I knew Don aspired to be a "big man at a big agency," but I never knew that his role model was the generally soused and spouse-avoiding Roger, who's been proven to be an empty-suit. His dictations for his memoirs are vapid (and unintentionally amusing, such as: "Charlie Chaplin is too sad." He talks about vanilla ice cream in his all-white office.)
The recreation of the time he met Don was well -acted on both sides, and it was fun to see him in an earlier incarnation with darker hair. But here's where the mystery Dick part of Don comes in. At that point, as a would-be copywriter and eager-beaver fur salesman, Don seems totally Dickish. He's so desperate for a job that he gets Roger totally drunk and then pulls a George Costanza, showing up for a job he doesn't have.
He flashes that one Whitmanesque-era expression of open-mouthed, raised-eyebrow mirth the whole time. The scary thing is that he adopted that same attitude at the Clios luncheon, including out-of-control giggling, and went into a full manic Dick for the Life Cereal people.
To lose a day in a drunken stupor was pretty serious; even sadder, he picked up a waitress and told her his name was Dick before he blacked out, and forgot his responsibility to his kids.
And while we all started seeing Betty as the villain, there is no excuse for disappointing his children. At least she's a reliable parent. Plus, she seems to be the model in Don's fur ad, which means that she knew him before he was a big man at a big agency, and helped him, as the end song illustrated, "climb the ladder."

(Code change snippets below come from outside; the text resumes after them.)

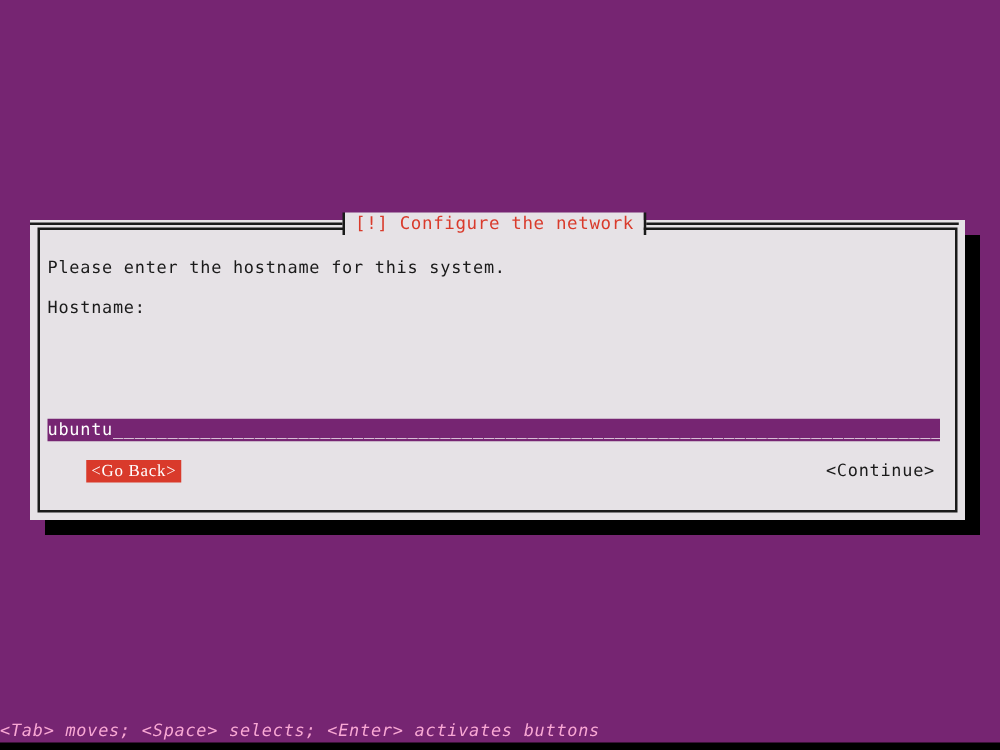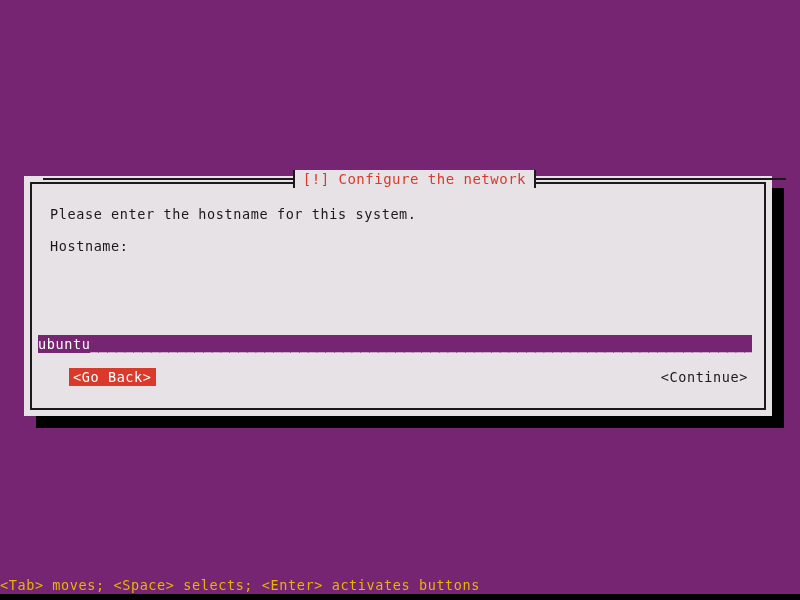"[!] Configure the network" .titlebar { justify-content: flex-end -> flex-start; left: 38px -> 24px }
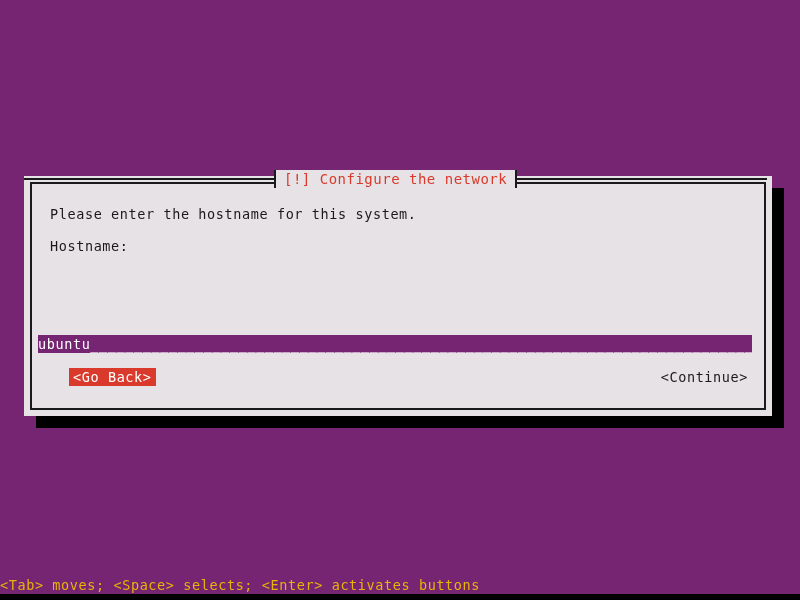"Please enter the hostname for" .content { margin-left: 12px -> none }
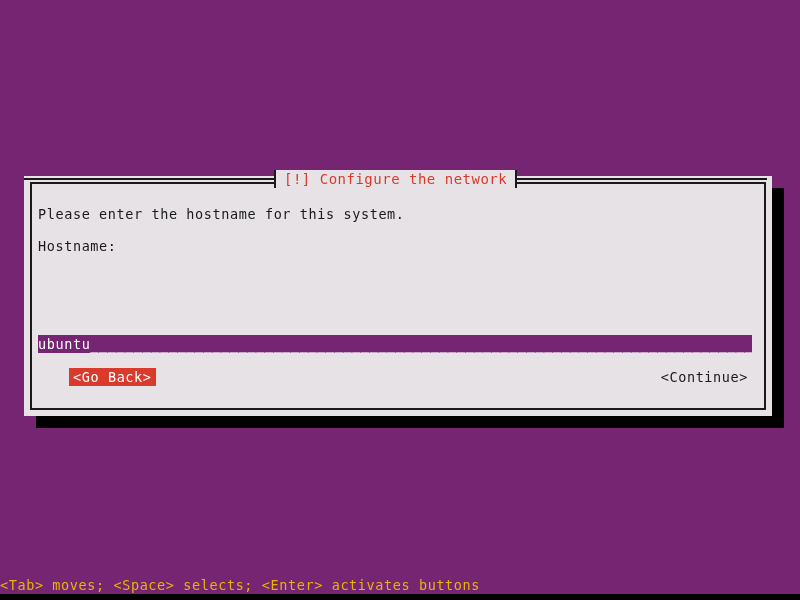"<Go Back>" .btn-back { font-family: none -> Liberation Serif, serif }
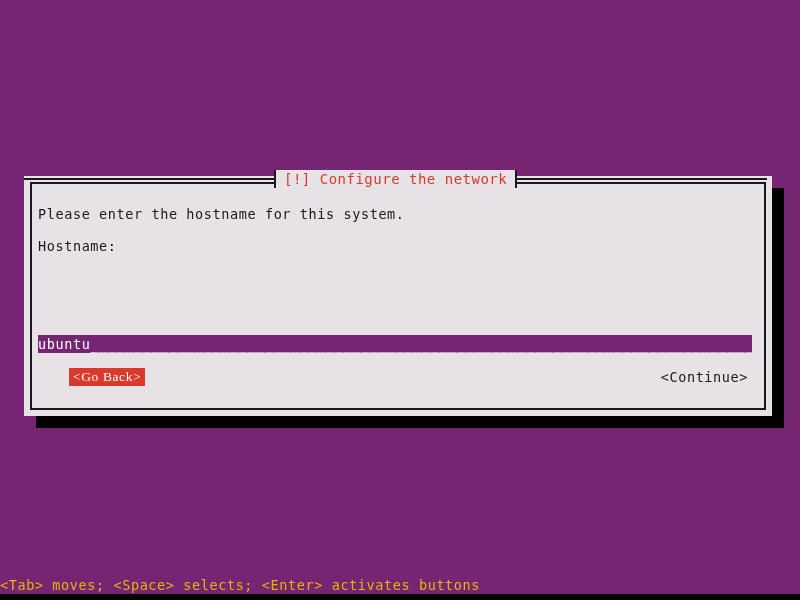"<Tab> moves; <Space> selects; <Enter>" .statusbar { color: #eab308 -> #f9a8d4; font-style: none -> italic }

I want more Sally and Betty. And the flashbacks seem to reveal that Joan, despite a college education, started selling herself to men very early on. I hope she's not operating from the wrong side of history.v As for Don, is there anything left? v "Gentlemen, pace yourselves," as John Aniston (Jen's dad) says as the Clio master of ceremonies. Let's hope it's not a bumpy flight down that we all know too well from the opening illustration. It seems too soon for that.